Available data
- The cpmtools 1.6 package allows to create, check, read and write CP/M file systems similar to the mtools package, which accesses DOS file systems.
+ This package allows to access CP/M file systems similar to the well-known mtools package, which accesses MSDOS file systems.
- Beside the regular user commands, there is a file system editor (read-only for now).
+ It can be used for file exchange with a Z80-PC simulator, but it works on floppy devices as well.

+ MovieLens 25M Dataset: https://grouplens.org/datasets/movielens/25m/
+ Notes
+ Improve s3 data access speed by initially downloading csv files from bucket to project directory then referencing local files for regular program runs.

--

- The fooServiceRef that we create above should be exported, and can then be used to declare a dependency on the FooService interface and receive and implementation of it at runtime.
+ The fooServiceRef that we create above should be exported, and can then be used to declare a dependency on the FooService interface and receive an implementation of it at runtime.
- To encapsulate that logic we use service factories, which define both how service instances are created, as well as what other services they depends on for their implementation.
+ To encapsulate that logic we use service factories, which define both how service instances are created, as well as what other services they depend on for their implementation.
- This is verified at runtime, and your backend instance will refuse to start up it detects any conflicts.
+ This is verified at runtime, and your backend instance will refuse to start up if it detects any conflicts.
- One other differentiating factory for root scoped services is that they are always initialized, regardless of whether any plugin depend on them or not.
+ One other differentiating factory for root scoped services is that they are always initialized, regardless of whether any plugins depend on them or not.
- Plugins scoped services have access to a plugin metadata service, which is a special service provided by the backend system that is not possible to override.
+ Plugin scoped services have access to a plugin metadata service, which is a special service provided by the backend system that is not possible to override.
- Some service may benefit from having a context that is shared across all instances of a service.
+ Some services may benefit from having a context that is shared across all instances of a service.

...

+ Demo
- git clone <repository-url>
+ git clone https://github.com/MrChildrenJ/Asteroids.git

What the task asks
From the records above, give again exactly the lines running from the line with "MSDOS file systems." to the line with "regular program runs.", inclusive.

Result
+ This package allows to access CP/M file systems similar to the well-known mtools package, which accesses MSDOS file systems.
- Beside the regular user commands, there is a file system editor (read-only for now).
+ It can be used for file exchange with a Z80-PC simulator, but it works on floppy devices as well.

+ MovieLens 25M Dataset: https://grouplens.org/datasets/movielens/25m/
+ Notes
+ Improve s3 data access speed by initially downloading csv files from bucket to project directory then referencing local files for regular program runs.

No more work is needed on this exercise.